There was more confusion when the BMC announced the sealing of an Odisha Milk Federation (OMFED) booth in Satya Nagar which, it said, was frequented by one of the four who had tested positive in the area. It asked people, who had visited the booth in the last 14 days, to stay at home quarantine without clarifying who the person was: the three initially counted as Bomikhal cases or the fourth man. The announcement expectedly caused panic and led to a wild goose chase.

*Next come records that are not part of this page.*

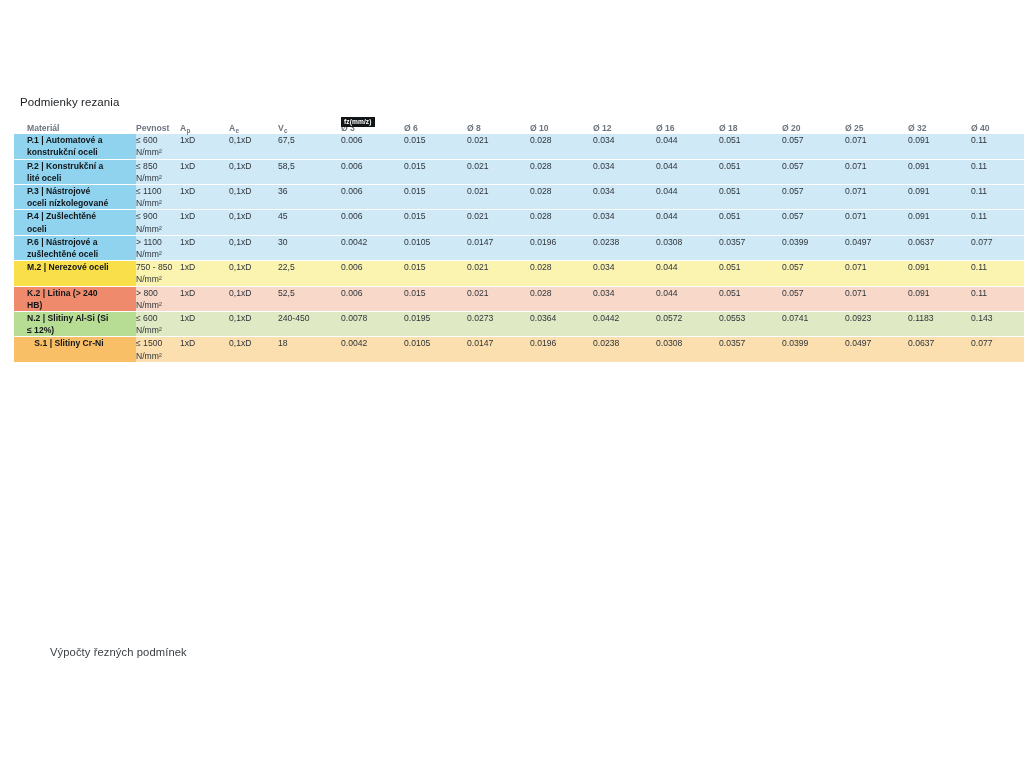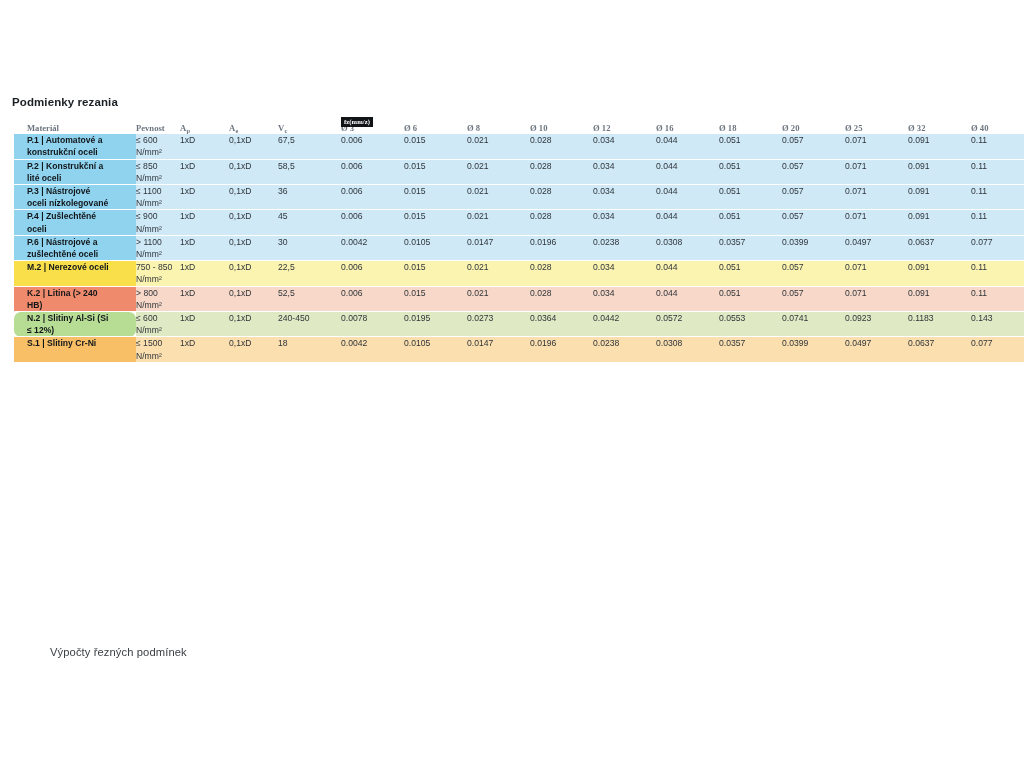"Podmienky rezania" .title { font-weight: bold -> normal; left: 12px -> 20px }
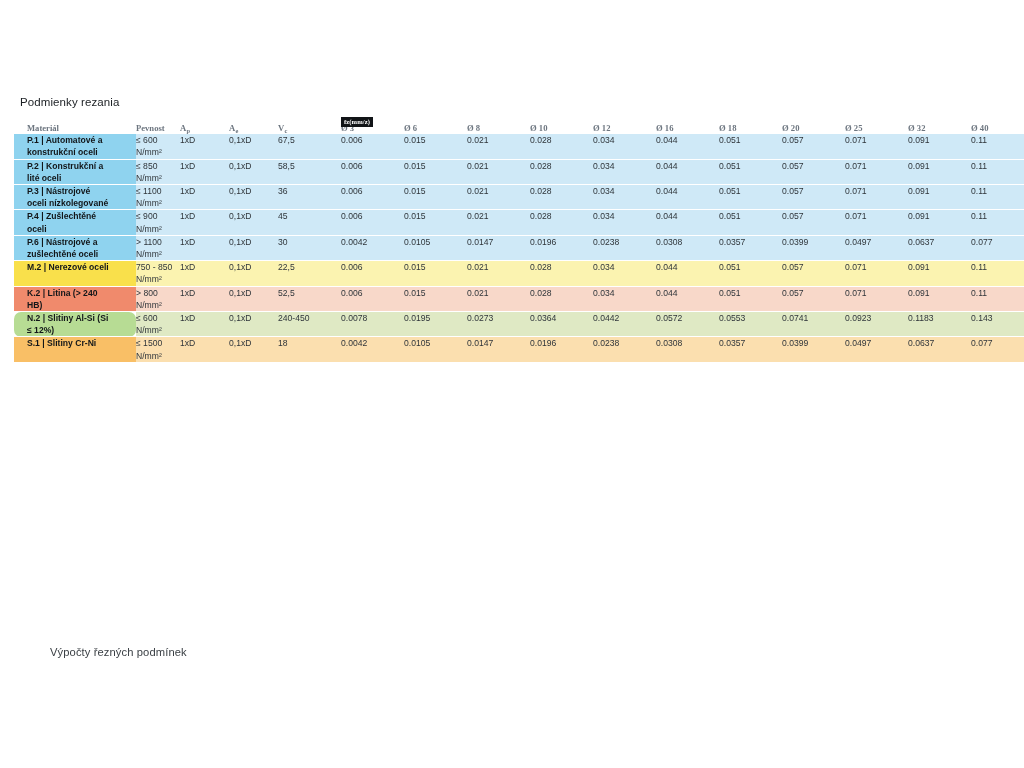"Materiál" thead th { font-family: Liberation Serif, serif -> none }
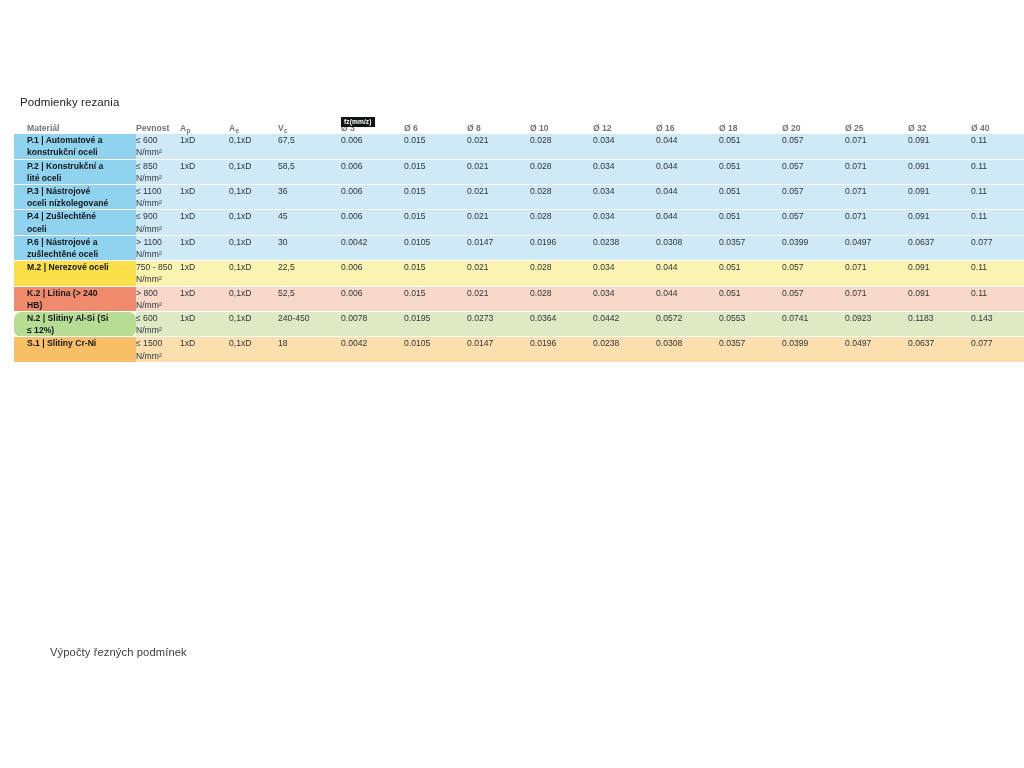"N.2 | Slitiny Al-Si (Si" tr.fam-n td.c-material { border-radius: 7px -> none }
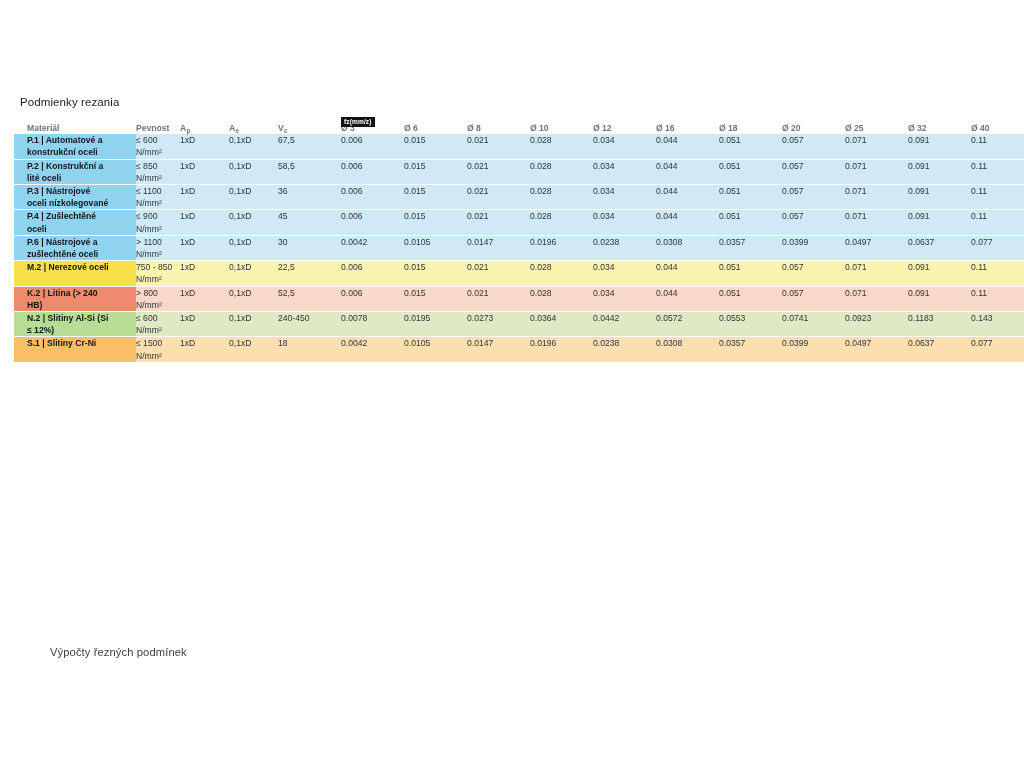"S.1 | Slitiny Cr-Ni" tr.fam-s td.c-material { text-align: none -> center }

The quixotic and shifting policy on revealing the identity of a victim has baffled the people and led to many questions. Of the 48 positive cases identified in the state till late on Thursday night (one of whom has died and two cured), the government has made an exception to its own policy of ‘no names’ in just one case: a person named Pradipta Dalabehera, who lives in the Suryanagar area of the city. While announcing his name and other relevant details, BMC commissioner, Premchand Choudhury, said it was necessary to reveal the name in this case because the person had no recent history of travel outside Odisha and hence, there are reasons to suspect it could be the beginning of the scary community transmission phase in the spread of the virus. Almost simultaneously, the whole of Suryanagar was sealed from all sides. Less than 48 hours later, the BMC commissioner was again on TV, saying that while Dalabehera himself had not gone out, one of his family members did return from Kolkata recently. The whole argument used to justify the revelation of Dalabehera’s name thus fell flat on its face.
The case details of many of those who tested positive subsequently were in no way different from Dalabehera’s. But no other name has been revealed yet. Even a layman can make out that the government is being less than honest in sharing information on the War against Corona.
Between the Suryanagar embarrassment to the Satya Nagar fiasco, there have been so many faux pas that no media worth its salt can gloss over them, not even in these ‘extraordinary times’. Bagchi may have ranted against the media, but it was entirely the government’s own doing. It has itself dug the pit that it has fallen into and is now blaming the media for just doing its job.